HAC41193Matthew 9:35-38

Jesus went through all the towns and villages, teaching in their synagogues, preaching the good news of the kingdom and healing every disease and sickness. [36] When he saw the crowds, he had compassion on them, because they were harassed and helpless, like sheep without a shepherd. [37] Then he said to his disciples, “The harvest is plentiful but the workers are few. [38] Ask the Lord of the harvest, therefore, to send out workers into his harvest field.”
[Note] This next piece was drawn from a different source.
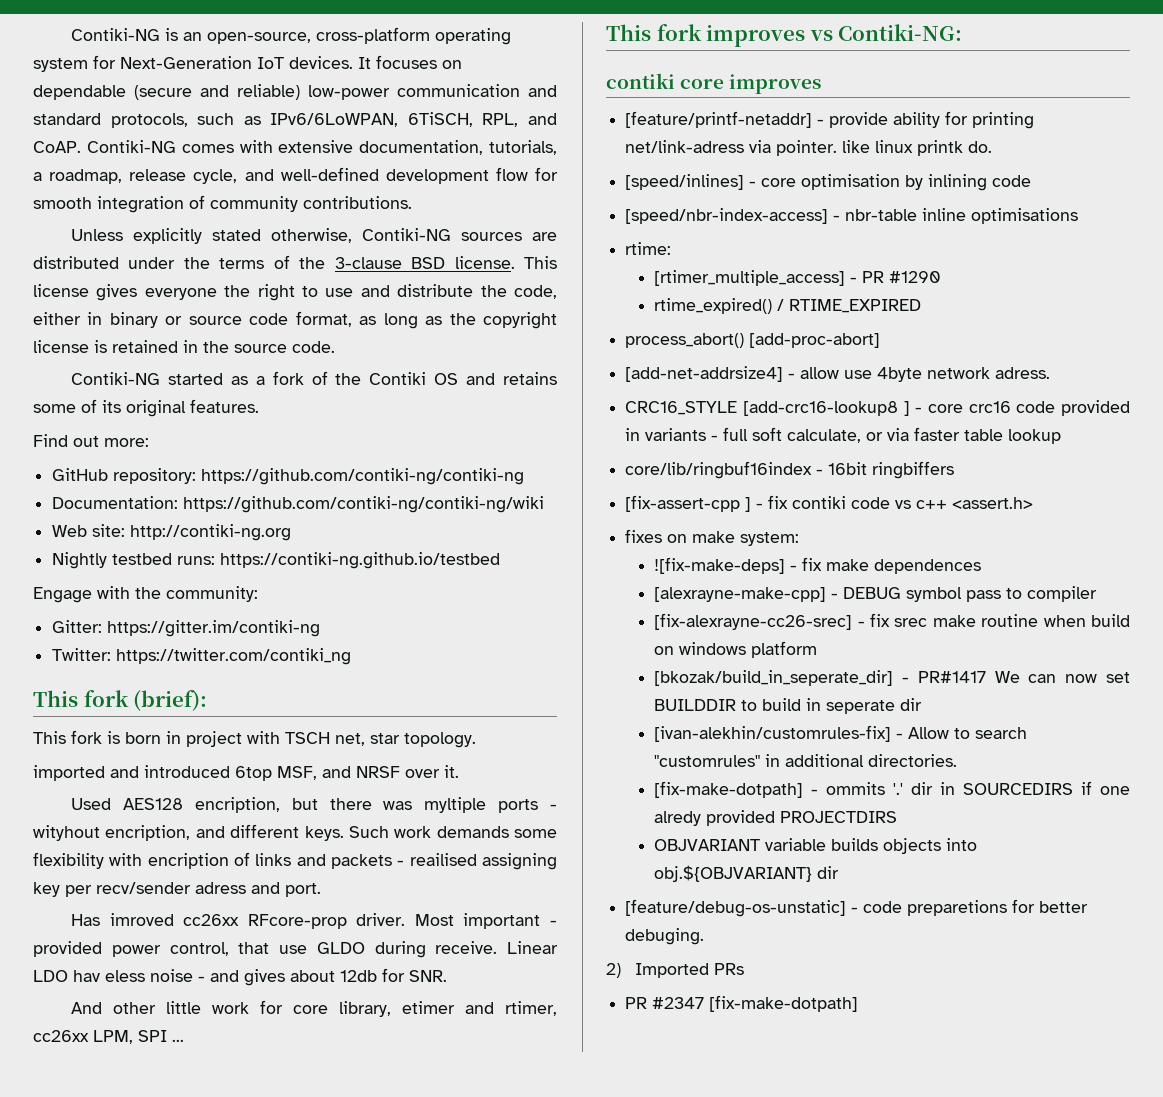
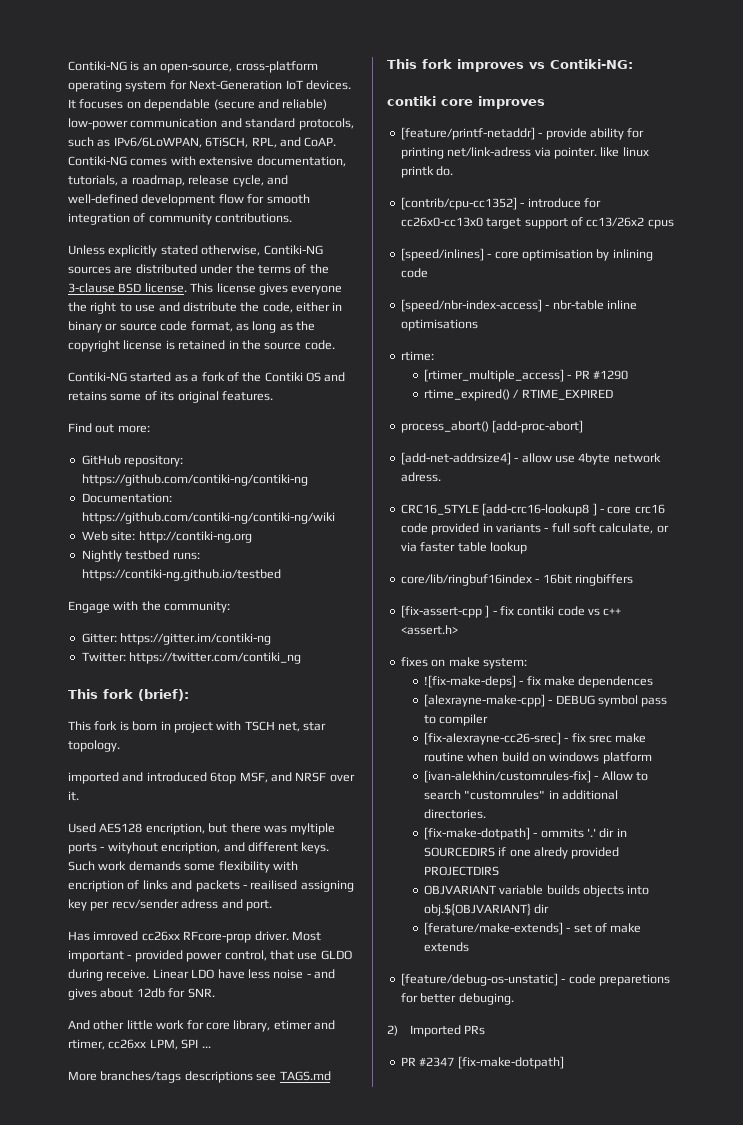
[73,970,145,982] hav eless -> [217,969,270,979] have less
(184, 1040) none -> [68,1071,331,1083] // More branches/tags descriptions see TAGS.md
(993, 147) none -> [400,197,601,210] [400,217,674,229] // [contrib/cpu-cc1352] - introduce for cc26x0-cc13x0 target support of cc13/26x2 cpus
[654,670,1130,686] [654,698,923,714] // [bkozak/build_in_seperate_dir] - PR#1417 We can now set BUILDDIR to build in seperate dir -> (652, 758) none
(840, 872) none -> [423,922,642,935] [423,942,469,952] // [ferature/make-extends] - set of make extends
I think I used to always read this passage through the lens of evangelism. And to be sure, there are implications for that in these verses. However, it occurred to me that what led our Lord to make a plea for “workers” was the noticeable need for shepherds over the harassed and helpless flock of God. The text says that the flock was in such poor condition, that it was as though it didn’t even have a shepherd at all.

And so Jesus makes the point that the need is great, but that the workers – those who would be shepherds – are few. He then declares to his hearers that they (we) should ask the Lord to send such workers into these very fields that are in such desperate condition.

God’s flock is in need of faithful shepherds today as well. There are many families without a faithful shepherd in the home. Churches often have greater needs than the one “professional shepherd” on staff can respond to. The wayward, helpless flock of God is in dire need of faithful shepherds who will lead and guide her, nurture and feed her, defend and guard her, admonish and instruct her – love her to the point of pouring his life into her – even to the point of losing his life for her.

The need is clear. So why aren’t there countless shepherds standing in line to care for God’s flock?

One reason can be found in these words of Gideon,

“How can I save Israel? My clan is the weakest in Manasseh, and I am the least in my family” (Judges 6:15).

Whether false humility (cowardice) or real, many flee responsibility before God because they do not feel that they are “up to it.” But since when has God been counting on unaided man to do his bidding? His answer now is the same as it was to Gideon, “I will be with you” (Judges 6:16).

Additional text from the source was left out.